Give an exact copy of the line that has "8px 8px 4px 8px;" and of every line below it, through the last, with nothing else.

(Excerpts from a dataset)
++++++++++++++++++++

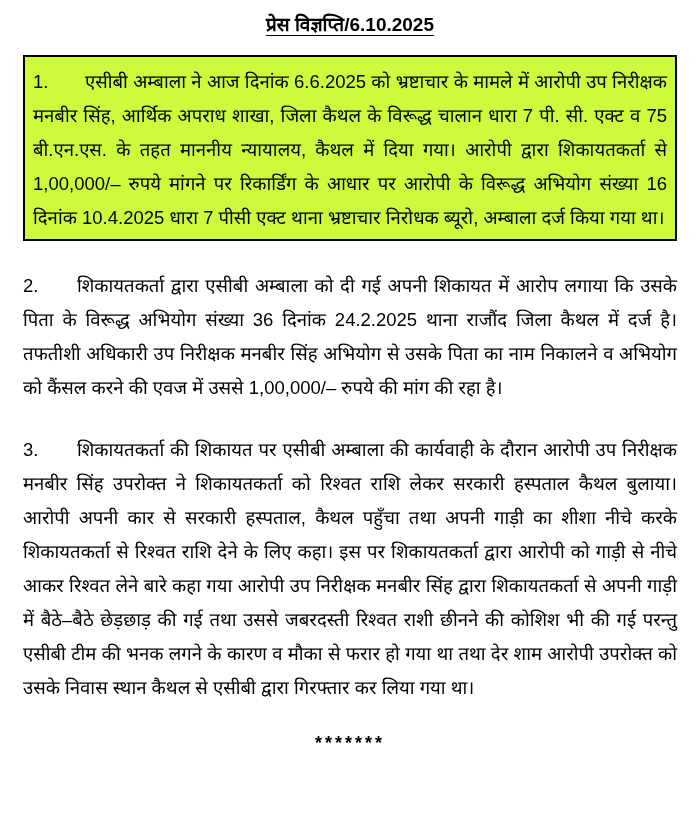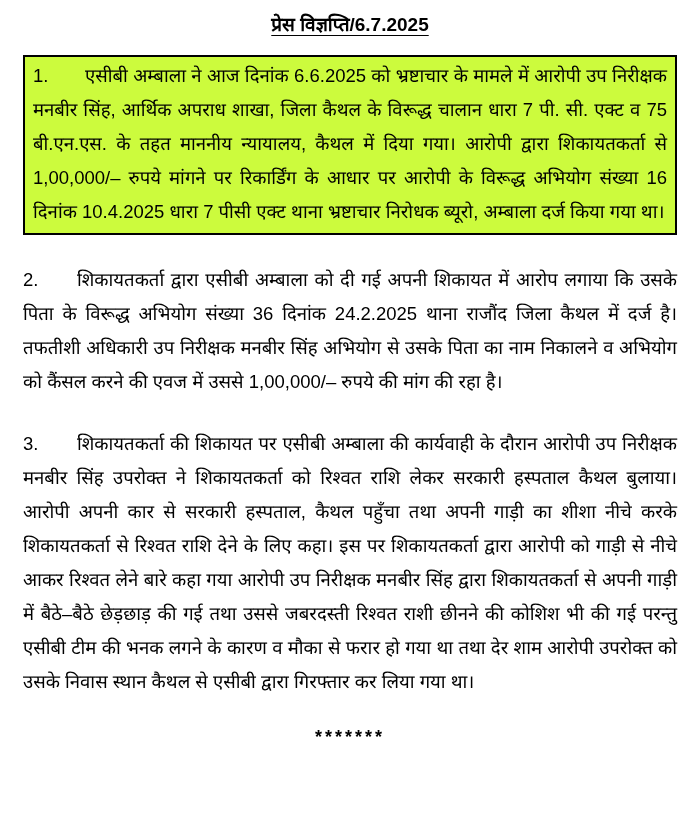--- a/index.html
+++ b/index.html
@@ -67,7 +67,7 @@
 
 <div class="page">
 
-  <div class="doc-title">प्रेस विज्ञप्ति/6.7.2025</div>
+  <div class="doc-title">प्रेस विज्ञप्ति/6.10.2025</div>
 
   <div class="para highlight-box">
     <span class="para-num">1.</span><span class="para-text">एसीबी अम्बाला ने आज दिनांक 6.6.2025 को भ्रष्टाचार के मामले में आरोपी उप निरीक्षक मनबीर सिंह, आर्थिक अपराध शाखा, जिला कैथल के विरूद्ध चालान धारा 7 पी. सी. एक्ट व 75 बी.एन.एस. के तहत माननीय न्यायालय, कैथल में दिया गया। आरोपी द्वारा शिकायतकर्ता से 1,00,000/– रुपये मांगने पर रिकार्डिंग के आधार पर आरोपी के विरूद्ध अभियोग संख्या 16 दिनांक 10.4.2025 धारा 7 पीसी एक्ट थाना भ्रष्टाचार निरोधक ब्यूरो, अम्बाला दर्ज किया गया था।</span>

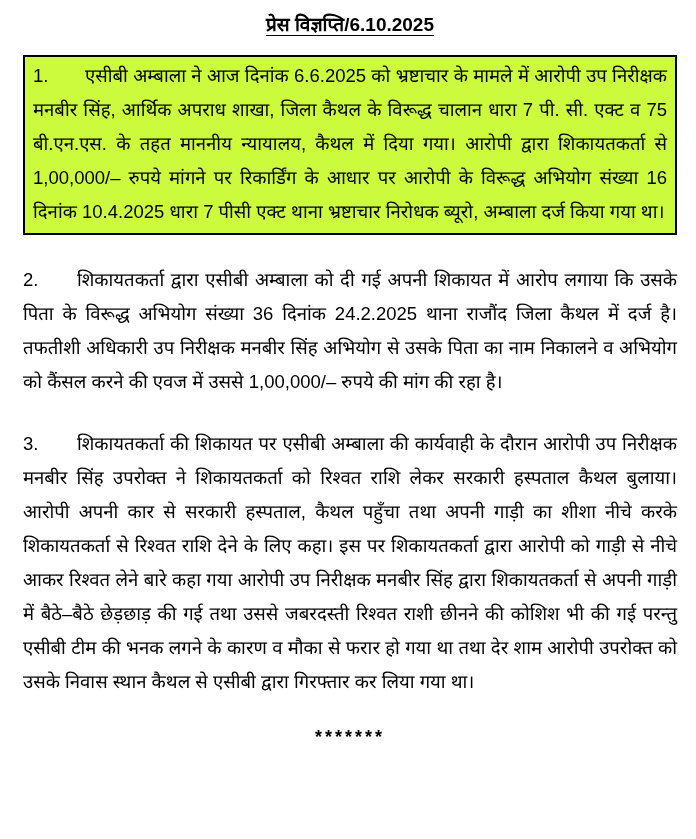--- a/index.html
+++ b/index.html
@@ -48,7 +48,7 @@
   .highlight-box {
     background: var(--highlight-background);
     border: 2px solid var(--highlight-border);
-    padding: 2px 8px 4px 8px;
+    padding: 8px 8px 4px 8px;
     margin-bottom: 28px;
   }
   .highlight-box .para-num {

++++++++++++++++++++

__Answer to this exercise__
+    padding: 8px 8px 4px 8px;
     margin-bottom: 28px;
   }
   .highlight-box .para-num {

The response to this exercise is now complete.